Manufacturers agree that data collection from sub-components will drive incremental performance improvement.
A gathering of senior manufacturing executives – including from JLR, JCB, Nissan, Unipart, Yamazaki Mazak, and Coty – has highlighted the role that the Industrial Internet is set to play in eking out incremental performance improvement in their operations.
Executives – sharing under ‘Chatham House Rules’ – noted that manufacturing’s fundamentals were broadly unchanged over the past couple of decades, and that more attention needed to be focused on manufacturing process innovation, and not just product innovation. Data collection from manufacturing equipment, down to the level of sub-components, created both opportunity and challenge.
The opportunity centred around the ability to build more accurate physics models, and drive manufacturing optimisation through incremental improvements. There was agreement that a global best practice performance benchmark of 85% still left a lot of room for value creation – as fractional improvements delivered compounded margin gains.
The challenge was identified as being whether data collected from connected manufacturing equipment was fit for purpose.

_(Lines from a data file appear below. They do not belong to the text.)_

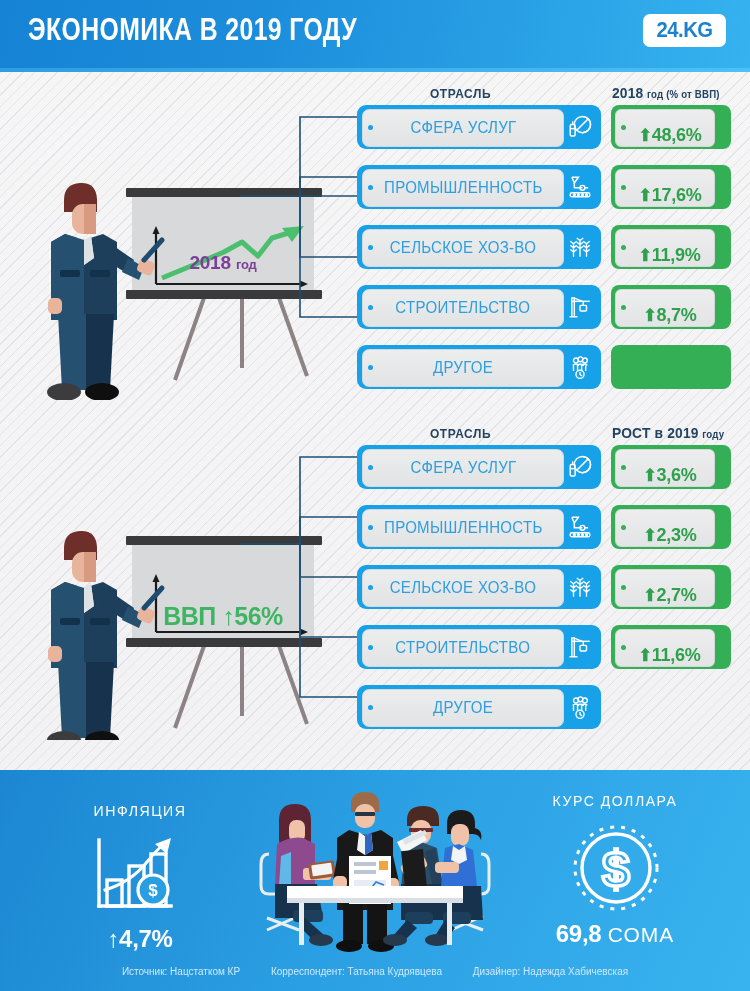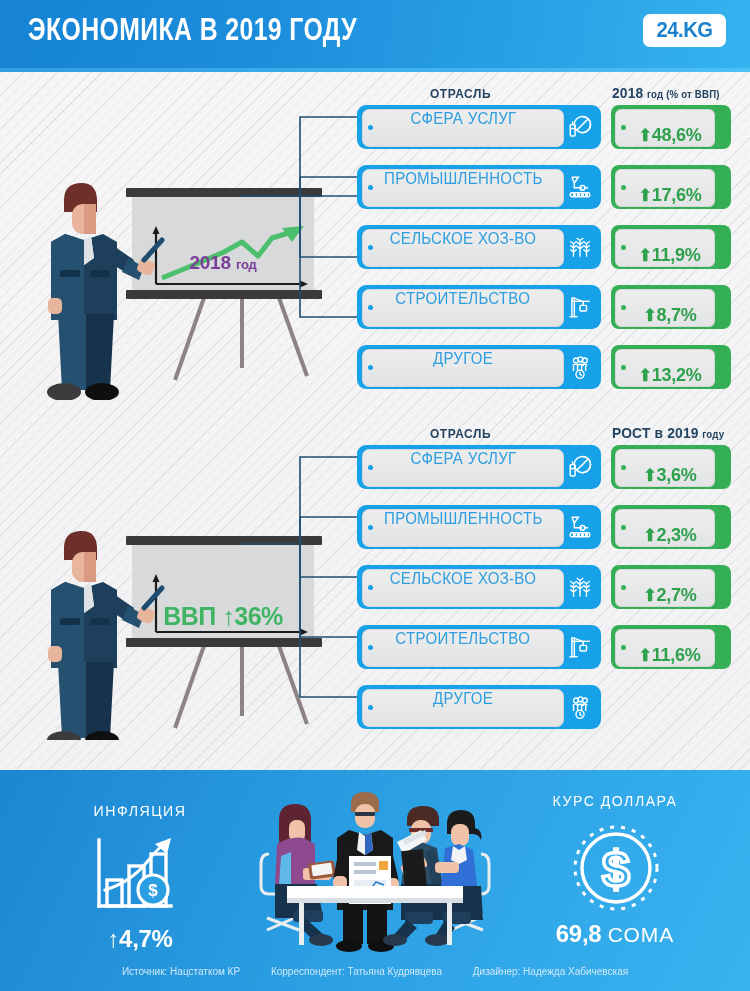--- a/index.html
+++ b/index.html
@@ -63,21 +63,21 @@
   
   .row{position:absolute;left:357px;height:44px;}
   .branch-box{
     position:absolute;left:0;top:0;width:244px;height:44px;
     background:#17a1e8;border-radius:9px;
   }
   .branch-inner{
     position:absolute;left:5px;top:4px;width:200px;height:36px;
     background:linear-gradient(#eceded,#e2e3e4);
     border-radius:7px;border:1px solid #d6d7d9;
-    display:flex;align-items:flex-start;justify-content:center;
+    display:flex;align-items:center;justify-content:center;
   }
   .branch-label{
     font-size:16px;color:#2f9ee0;letter-spacing:.3px;white-space:nowrap;
     transform:scaleX(.94);transform-origin:center;
   }
   .branch-dot{
     position:absolute;left:11px;top:20px;width:5px;height:5px;border-radius:50%;
     background:#17a1e8;
   }
   .branch-icon{
@@ -347,23 +347,20 @@
                   <circle cx="22" cy="8" r="3"></circle>
                   <path d="M7 14 q4 -3 8 0 M12 14 q4.5 -3 9 0 M17 14 q4 -3 8 0"></path>
                   <path d="M8 14 v7 M13 14 v7 M18 14 v7 M23 14 v7"></path>
                   <circle cx="16" cy="25" r="5"></circle>
                   <path d="M16 22 v3 l2.5 2"></path>
                 </g>
               </svg>
             </div>
           </div>
           <div class="value-box">
-            <div class="value-inner">
-              <span class="value-text"><span class="arr">⬆</span>13,2%</span>
-            </div>
             <div class="value-dot"></div>
           </div>
         </div>
       </div>
   </div>
 
   <div class="section" id="sec2">
 
     <svg class="easel" style="left:20px;top:28px;" width="320" height="300">
       <g stroke="#8d8385" stroke-width="4" fill="none">
@@ -396,21 +393,21 @@
         <rect x="28" y="206" width="14" height="16" rx="5" fill="#e8b49c"></rect>
         <path d="M38 222 l28 0 l0 76 l-24 0 z" fill="#25506f"></path>
         <path d="M66 222 l28 0 l-4 76 l-24 0 z" fill="#16324c"></path>
         <ellipse cx="44" cy="300" rx="17" ry="9" fill="#3c3c3e"></ellipse>
         <ellipse cx="82" cy="300" rx="17" ry="9" fill="#0f0f10"></ellipse>
         <line x1="124" y1="168" x2="142" y2="148" stroke="#1d4c70" stroke-width="5" stroke-linecap="round"></line>
       </g>
     </svg>
 
     <div class="board-text" style="left:132px;top:148px;">
-      <div class="gdp">ВВП ↑36%</div>
+      <div class="gdp">ВВП ↑56%</div>
     </div>
 
     <div class="col-head branch">ОТРАСЛЬ</div>
     <div class="col-head value">
       <span class="big">РОСТ в 2019</span>
       <span class="small">году</span>
     </div>
 
     <svg class="conn" style="left:238px;top:0;" width="125" height="330">
       <path d="M2 132 L62 132 L62 45 L124 45"></path>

As an industry, manufacturing creates – and then discards – more data than any other industry. If data is not valued by a company, it will not be able to take advantage of the step change in performance promised by 4IR (the Fourth Industrial Revolution).
Big data vs better data?
There were differing opinions on whether the right approach was to focus on managing less data better, or whether the advent of lower cost computing resources would enable ever more efficient analysis of companies’ data lakes. Likewise there was disagreement whether speed of analysis was something to be traded for comprehensiveness of the data set being analysed. It was reckoned that for every 10% increase in the volume of data being analysed, results improved by 3%.
What was accepted around the table was that the Industrial Internet of Things (IoT) had created a unique opportunity to ‘embed intelligence at the edge’ – in other words to first use cheap sensors to collect, and then secondly use distributed computing power to prioritise which data was passed on for higher level analysis.
The language of credit card transaction monitoring was used by one manufacturer to highlight the fresh mindsight required to pool data and then look for anomalous transactions in order to understand what was happening in your operations in real time, and then build probabilistic models for what could happen in future.
In summary – while there was apprehension about how best manufacturers should manage rising data volumes, there was still an appetite for achieving a more granular view of operations. Whether this came from a more collaborative approach to data-sharing across the supply chain, or a deliberate search for ‘unknown unknowns’ – the desire for faster, better decision cycles was the underlying theme of the evening.